■ Information given
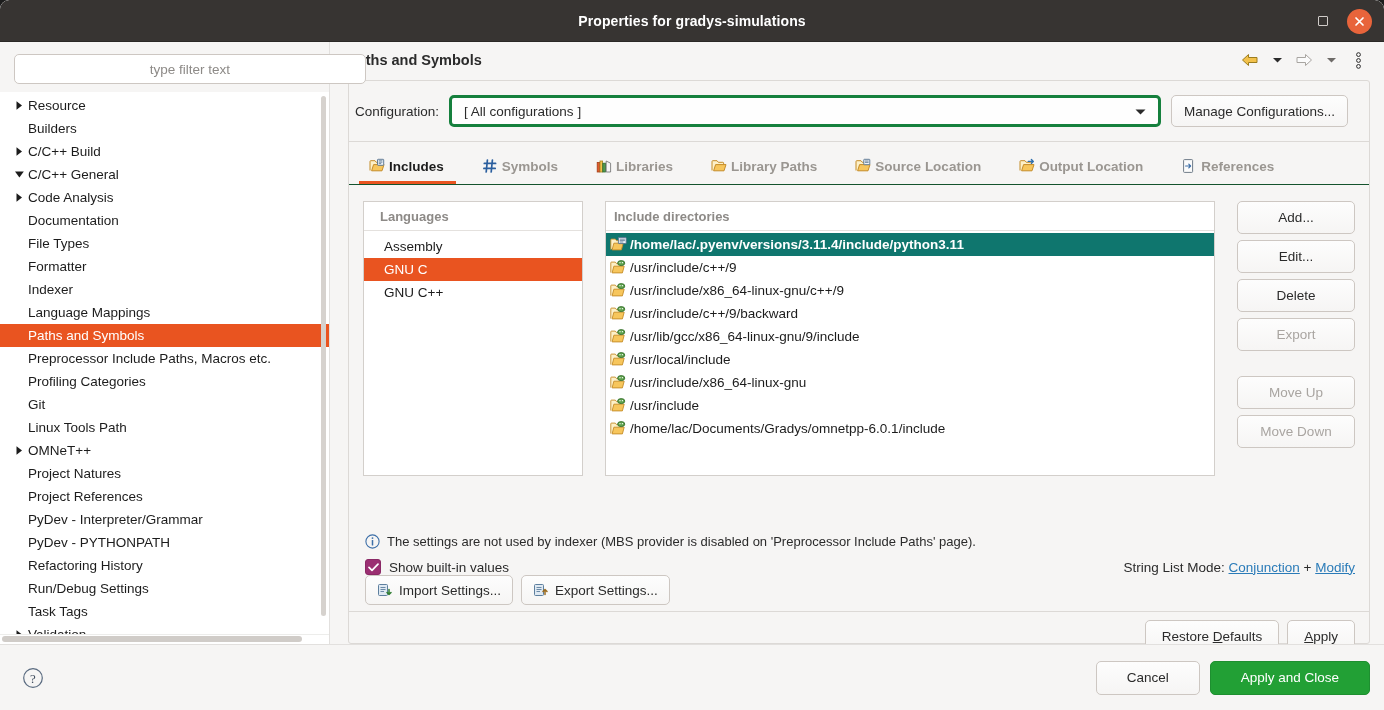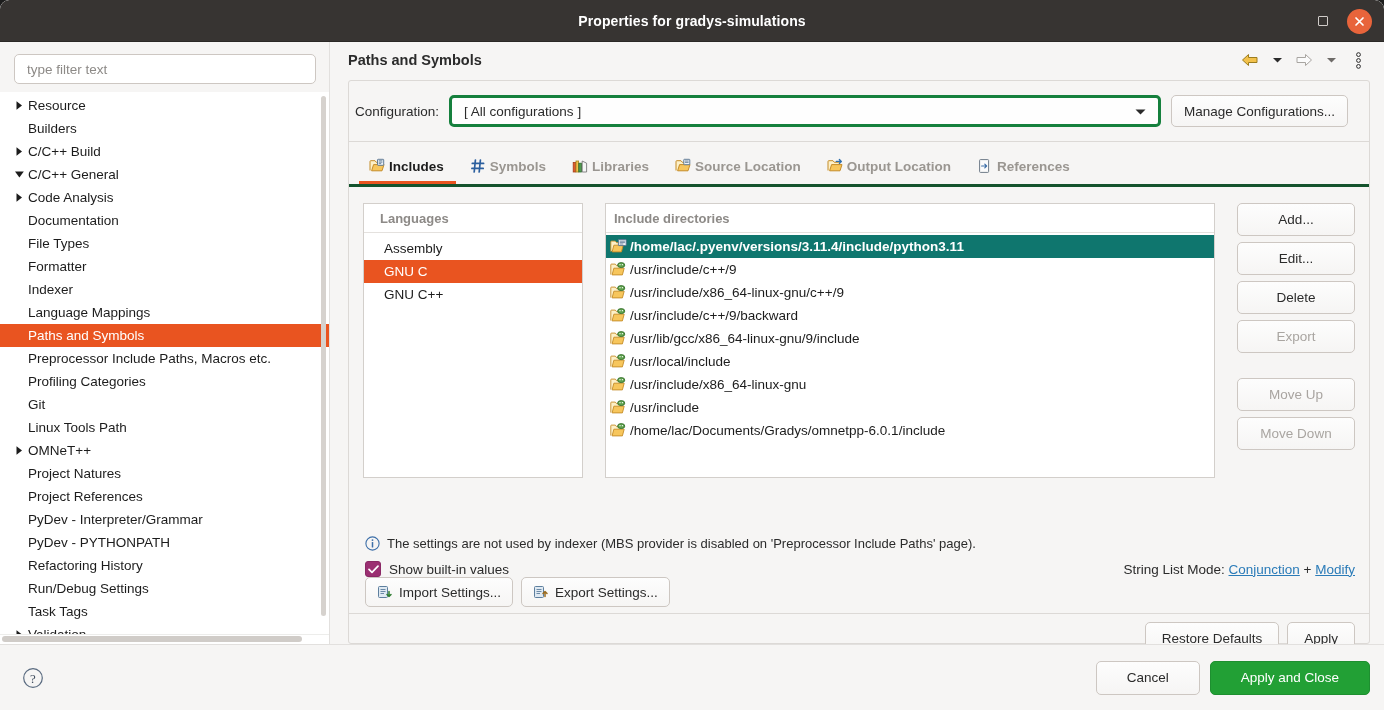--- a/index.html
+++ b/index.html
@@ -78,7 +78,7 @@
   }
   .filter-wrap { padding: 12px 14px 8px 14px; background:#f6f5f4; }
   .filter-input {
-    width: 302px; height: 30px;
+    width: 352px; height: 30px;
     border: 1px solid #cdc7c2;
     border-radius: 5px;
     background: #fff;
@@ -87,6 +87,7 @@
     color: #2e3436;
     font-family: "Liberation Sans", sans-serif;
     outline: none;
+    text-align: center;
   }
   .filter-input::placeholder { color: #8d8a87; }
 

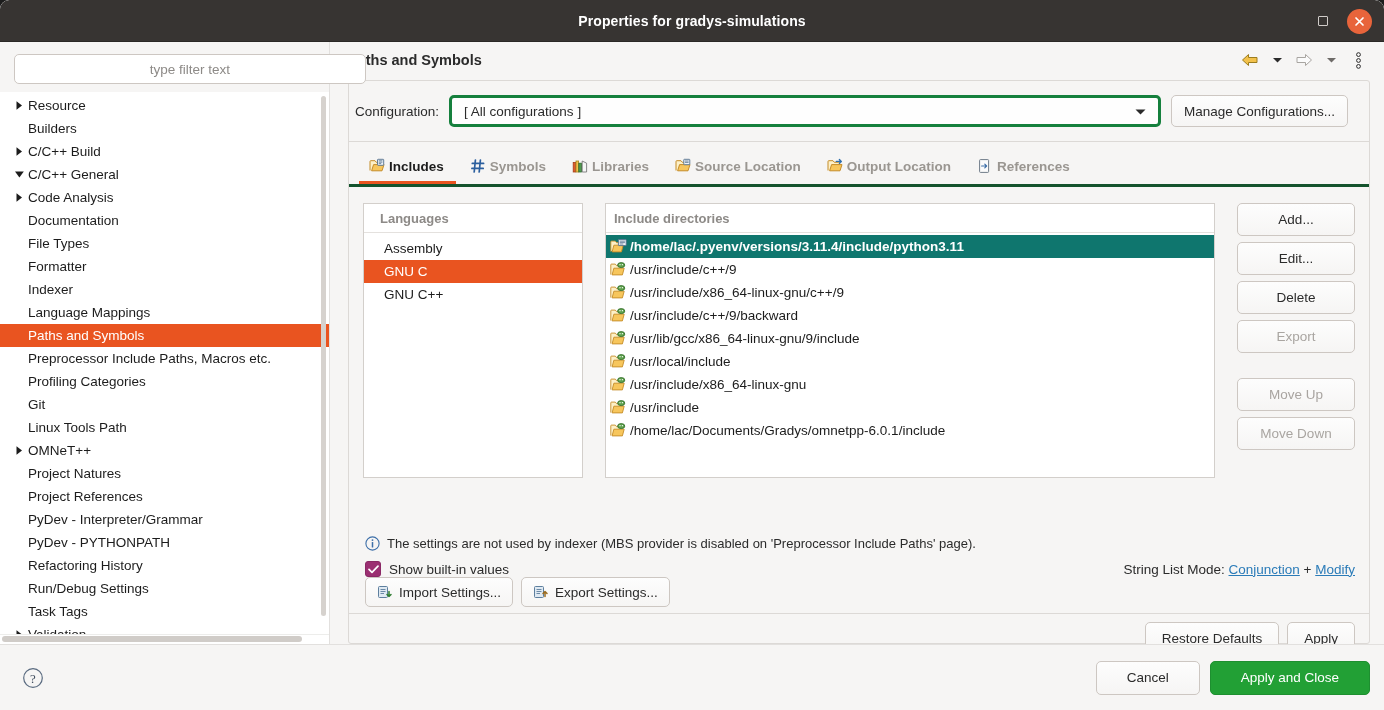--- a/index.html
+++ b/index.html
@@ -209,9 +209,9 @@
   .tabbar {
     display: flex; align-items: flex-end;
     padding: 10px 0 0 10px;
-    border-bottom: 3px solid #14532d;
+    border-bottom: 1px solid #14532d;
     background: #f6f5f4;
-    gap: 4px;
+    gap: 16px;
   }
   .tab {
     display: flex; align-items: center; gap: 4px;

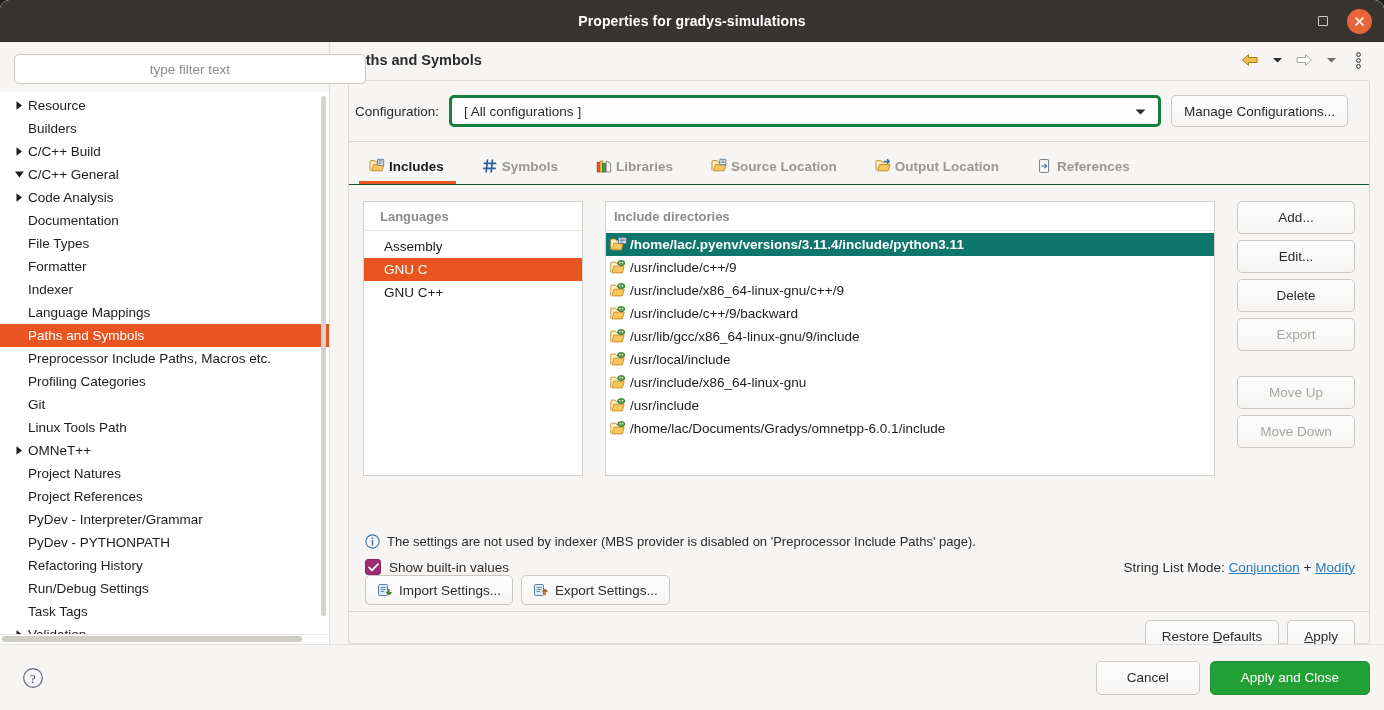--- a/index.html
+++ b/index.html
@@ -576,6 +576,13 @@
                 <path d="M10.2 14 L10.2 3 L14.6 5.2 L14.6 14 Z" fill="#f6f6f6" stroke="#6b6b6b" stroke-width="0.8" stroke-linejoin="round"></path>
               </svg>
               <span>Libraries</span>
+            </div>
+            <div class="tab">
+              <svg class="ticon" width="16" height="16" viewBox="0 0 16 16">
+                <path d="M1 12.5 L1 3.5 A0.8 0.8 0 0 1 1.8 2.7 L6 2.7 L7.3 4.3 L11.8 4.3 A0.8 0.8 0 0 1 12.6 5.1 L12.6 6.3" fill="#fdf0c8" stroke="#c58c28" stroke-width="1" stroke-linejoin="round"></path>
+                <path d="M2.6 12.8 L4.6 6.6 L15 6.6 L13 12.8 Z" fill="#f7c65c" stroke="#c58c28" stroke-width="1" stroke-linejoin="round"></path>
+              </svg>
+              <span>Library Paths</span>
             </div>
             <div class="tab">
               <svg class="ticon" width="16" height="16" viewBox="0 0 16 16">

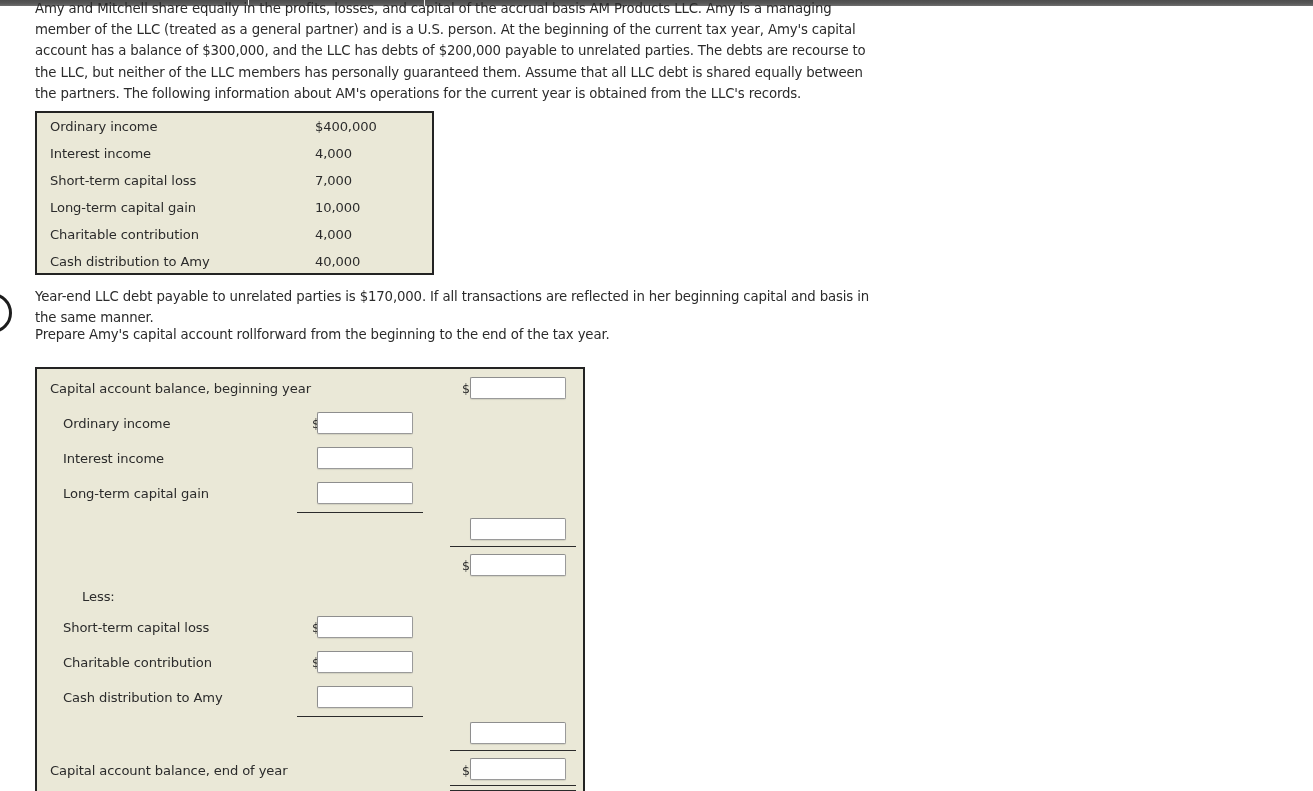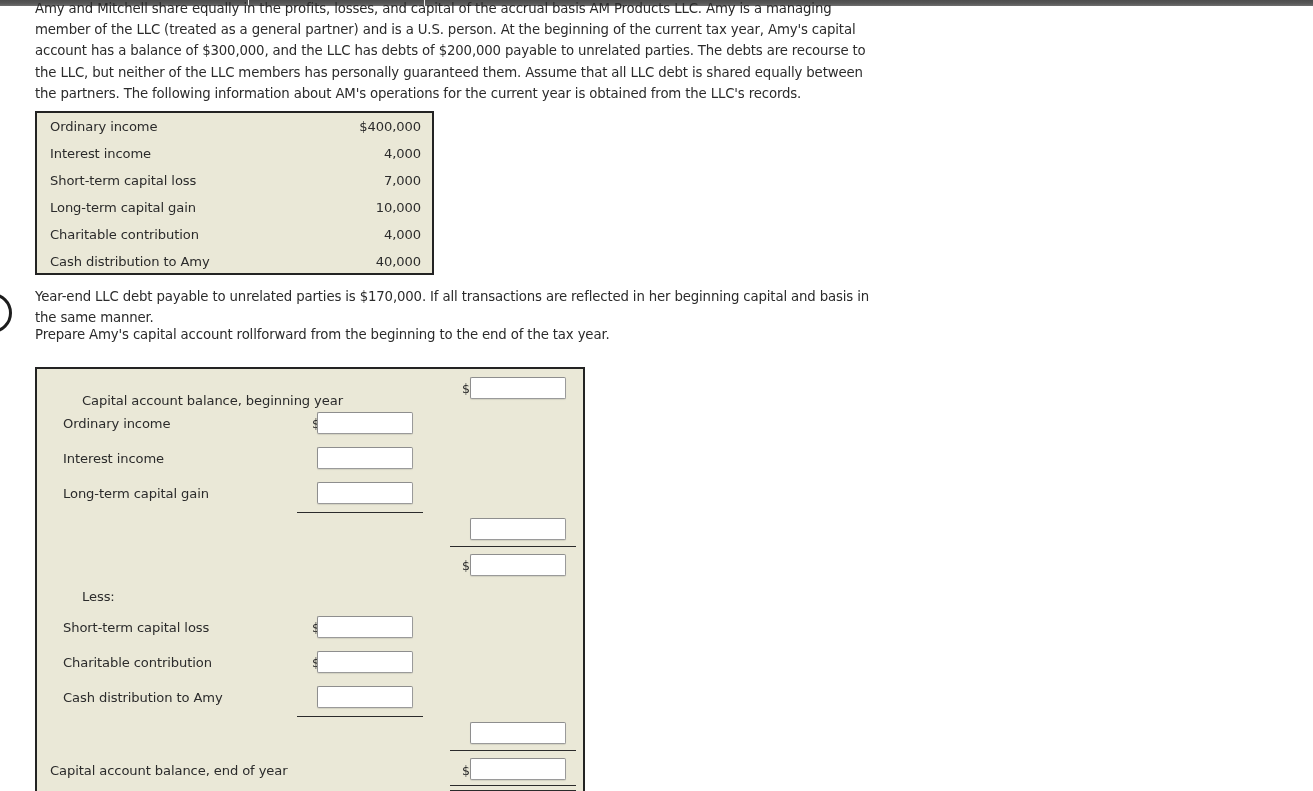--- a/index.html
+++ b/index.html
@@ -86,7 +86,7 @@
     letter-spacing: -0.1px;
   }
   #data-table td.lbl { padding-left: 13px; text-align: left; }
-  #data-table td.amt { padding-right: 11px; text-align: right; }
+  #data-table td.amt { padding-right: 11px; text-align: left; }
 
   
   #form-box {

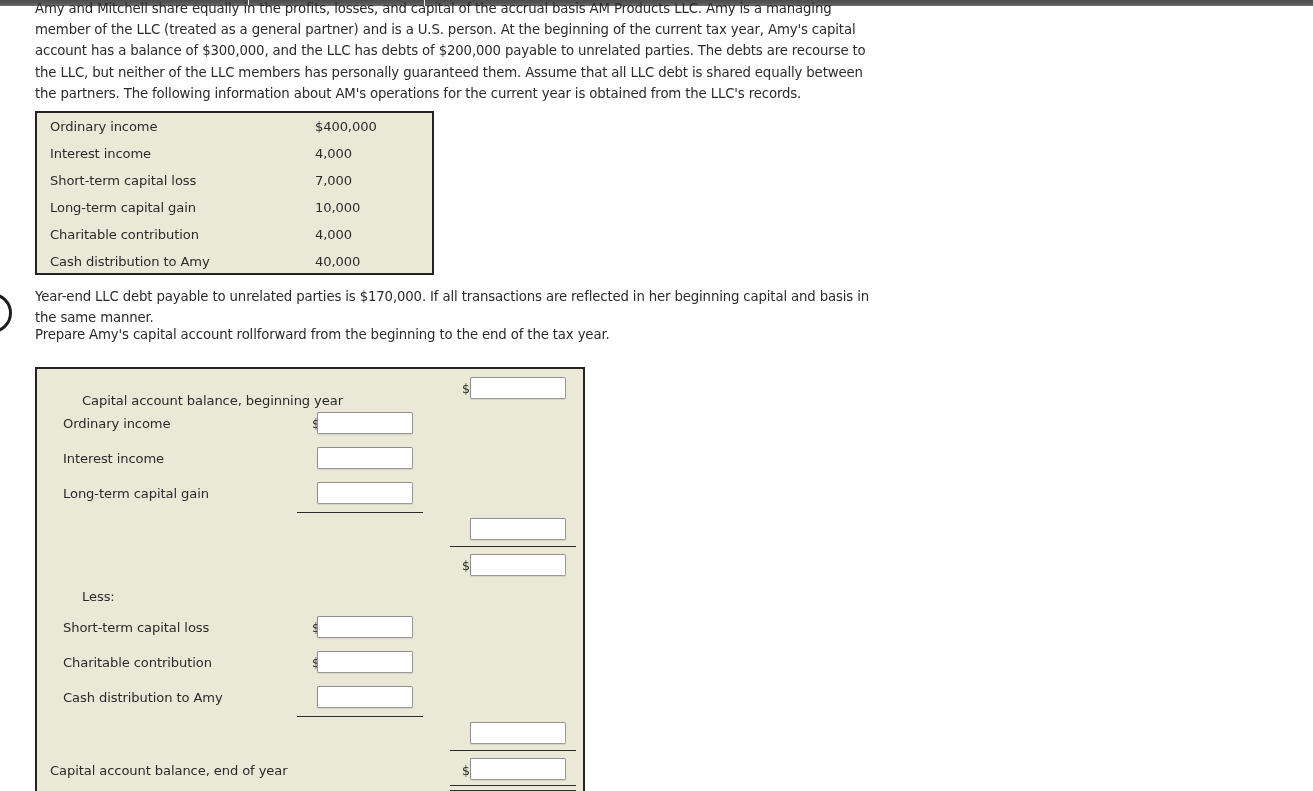--- a/index.html
+++ b/index.html
@@ -195,7 +195,7 @@
 
 <div id="form-box">
 
-  <div class="row-label lvl0" style="top:24px;margin-left:32px;">Capital account balance, beginning year</div>
+  <div class="row-label lvl0" style="top:12px;">Capital account balance, beginning year</div>
   <div class="dollar" style="left:425px; top:12px;">$</div>
   <input class="cell-input" style="left: 433px; top: 8px;" value="">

■ What the task asks
Repeat the records above exactly, from the first line through the line containing "12.8 L4.6 6.6", and leave out the pictures.

■ Task solution
--- a/index.html
+++ b/index.html
@@ -78,7 +78,7 @@
   }
   .filter-wrap { padding: 12px 14px 8px 14px; background:#f6f5f4; }
   .filter-input {
-    width: 302px; height: 30px;
+    width: 352px; height: 30px;
     border: 1px solid #cdc7c2;
     border-radius: 5px;
     background: #fff;
@@ -87,6 +87,7 @@
     color: #2e3436;
     font-family: "Liberation Sans", sans-serif;
     outline: none;
+    text-align: center;
   }
   .filter-input::placeholder { color: #8d8a87; }
 

--- a/index.html
+++ b/index.html
@@ -209,9 +209,9 @@
   .tabbar {
     display: flex; align-items: flex-end;
     padding: 10px 0 0 10px;
-    border-bottom: 3px solid #14532d;
+    border-bottom: 1px solid #14532d;
     background: #f6f5f4;
-    gap: 4px;
+    gap: 16px;
   }
   .tab {
     display: flex; align-items: center; gap: 4px;

--- a/index.html
+++ b/index.html
@@ -576,6 +576,13 @@
                 <path d="M10.2 14 L10.2 3 L14.6 5.2 L14.6 14 Z" fill="#f6f6f6" stroke="#6b6b6b" stroke-width="0.8" stroke-linejoin="round"></path>
               </svg>
               <span>Libraries</span>
+            </div>
+            <div class="tab">
+              <svg class="ticon" width="16" height="16" viewBox="0 0 16 16">
+                <path d="M1 12.5 L1 3.5 A0.8 0.8 0 0 1 1.8 2.7 L6 2.7 L7.3 4.3 L11.8 4.3 A0.8 0.8 0 0 1 12.6 5.1 L12.6 6.3" fill="#fdf0c8" stroke="#c58c28" stroke-width="1" stroke-linejoin="round"></path>
+                <path d="M2.6 12.8 L4.6 6.6 L15 6.6 L13 12.8 Z" fill="#f7c65c" stroke="#c58c28" stroke-width="1" stroke-linejoin="round"></path>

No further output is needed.